Insbesondere der Energiesektor stand im Mittelpunkt eines Gesprächs mit den örtlichen KfW-Vertreterinnen und -Vertretern Birgit Holderied und Bodo Schmülling. Auf den Sektor entfällt ein Großteil des georgischen KfW-Portfolios, insbesondere auf die Entwicklung des Strommarktes und den Ausbau der Stromübertragungsnetze für den Export zum Beispiel in die Türkei, und für die Nutzung grünen Wasserstoffs etwa für Busse in Batumi. Daneben engagiert sich die deutsche Entwicklungsbank beim Schutz der Biodiversität und der Förderung eines Ausbildungszentrums für Logistik- und Bausektor.

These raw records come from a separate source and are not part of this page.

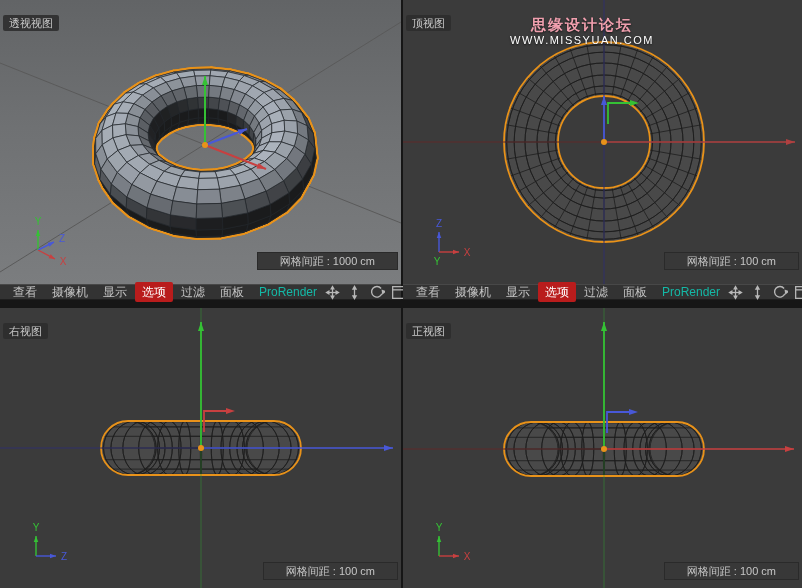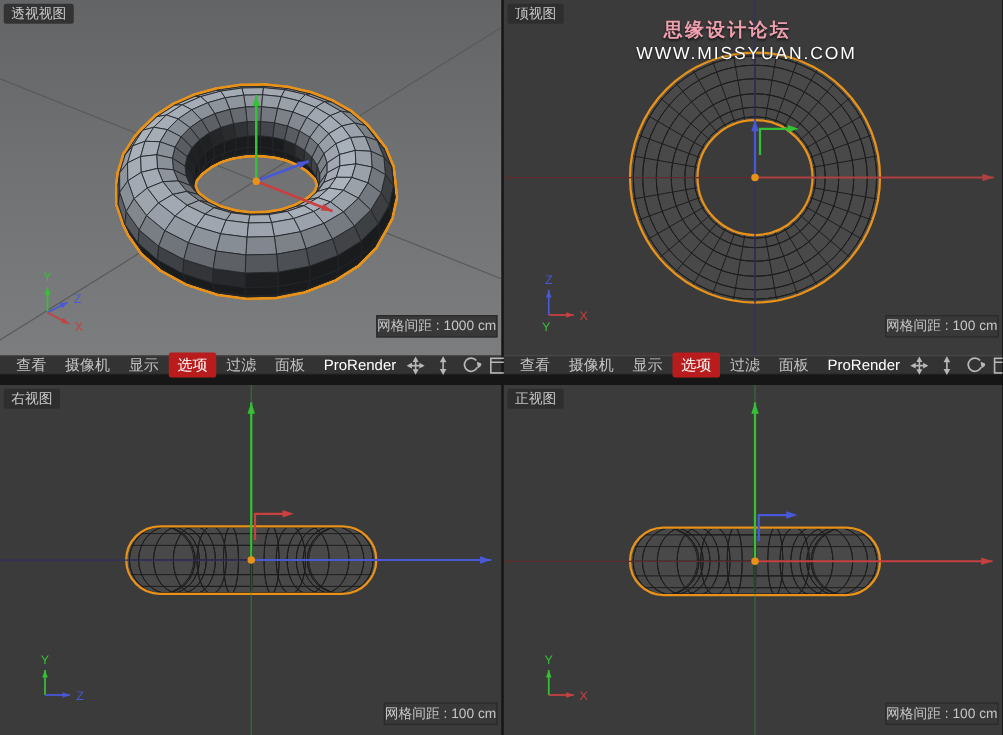"透视视图" .vp-label { top: 3px -> 15px }
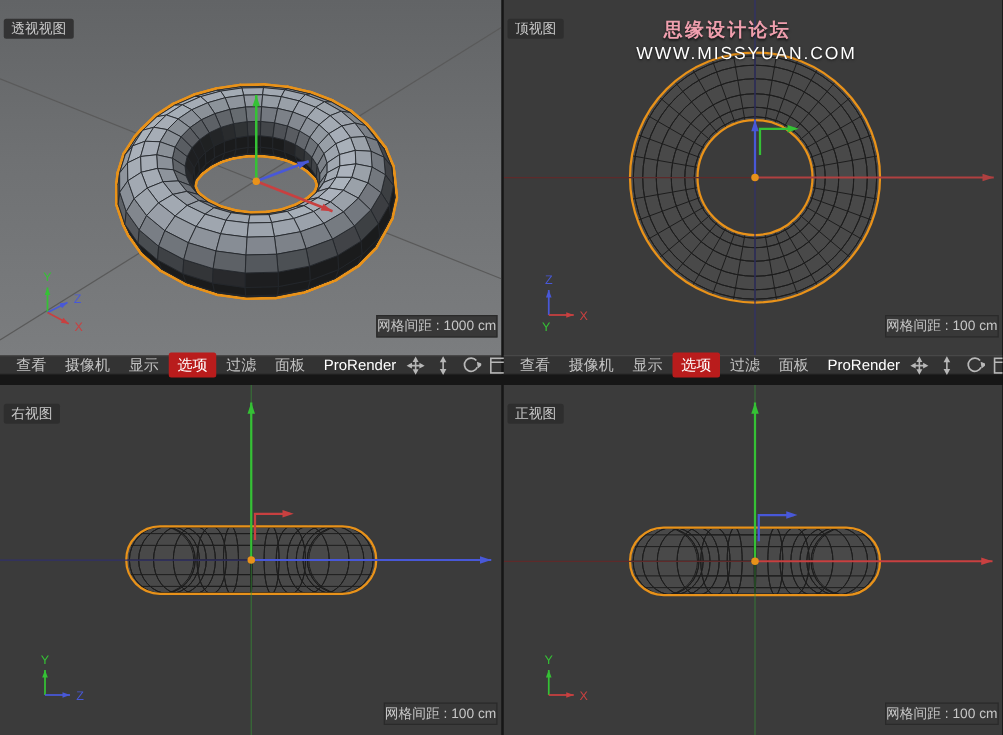"WWW.MISSYUAN.COM" .wm2 { font-size: 14px -> 11px }
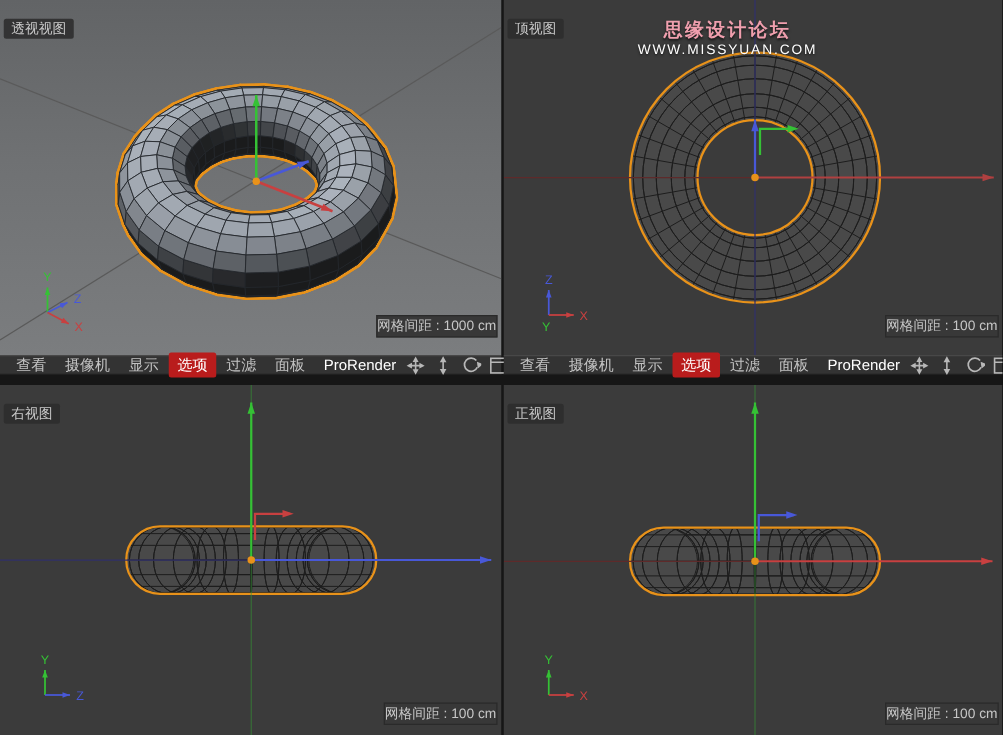"网格间距 : 1000 cm" .grid-label { padding: 1px 0 -> 1px 22px }
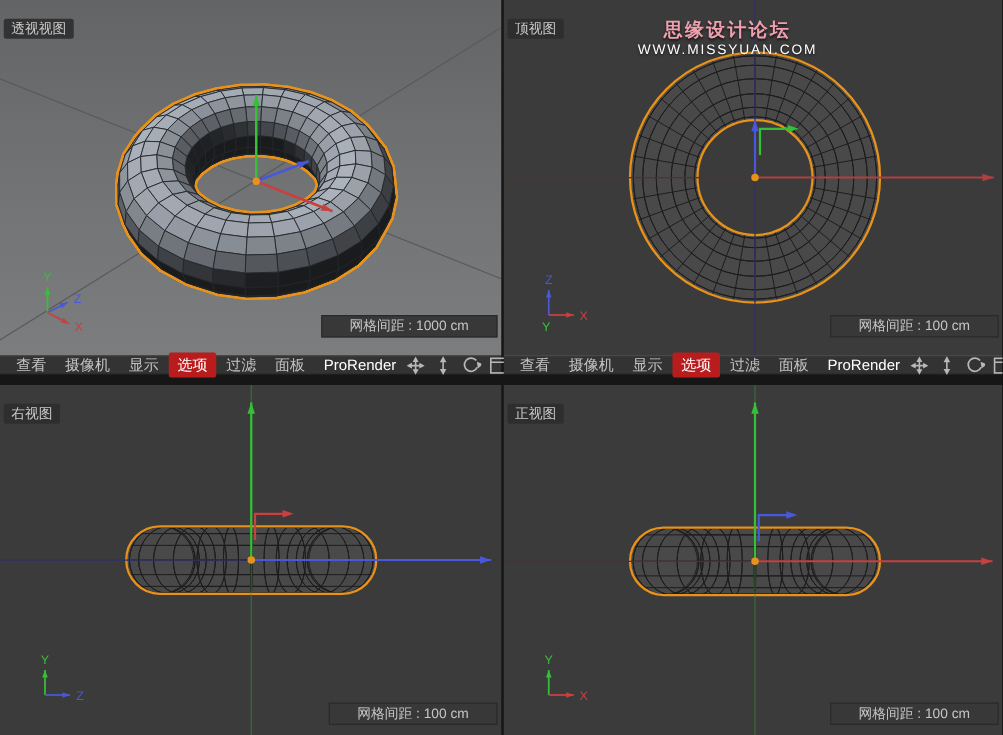"ProRender" .menu-item.pro { color: #ffffff -> #14b8a6 }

Den Abschluss des Besuchstages bildete ein Empfang in der Residenz des deutschen Botschafters in Tiflis. Auch hier wurden die Teilnehmenden von der politischen Situation eingeholt: In der Nähe der Residenz versammelten sich auch an diesem Abend Demonstrierende vor dem Hauptquartier der Regierungspartei „Georgischer Traum“, um für ihren „europäischen Traum“ zu demonstrieren. Georgiens Weg scheint offen.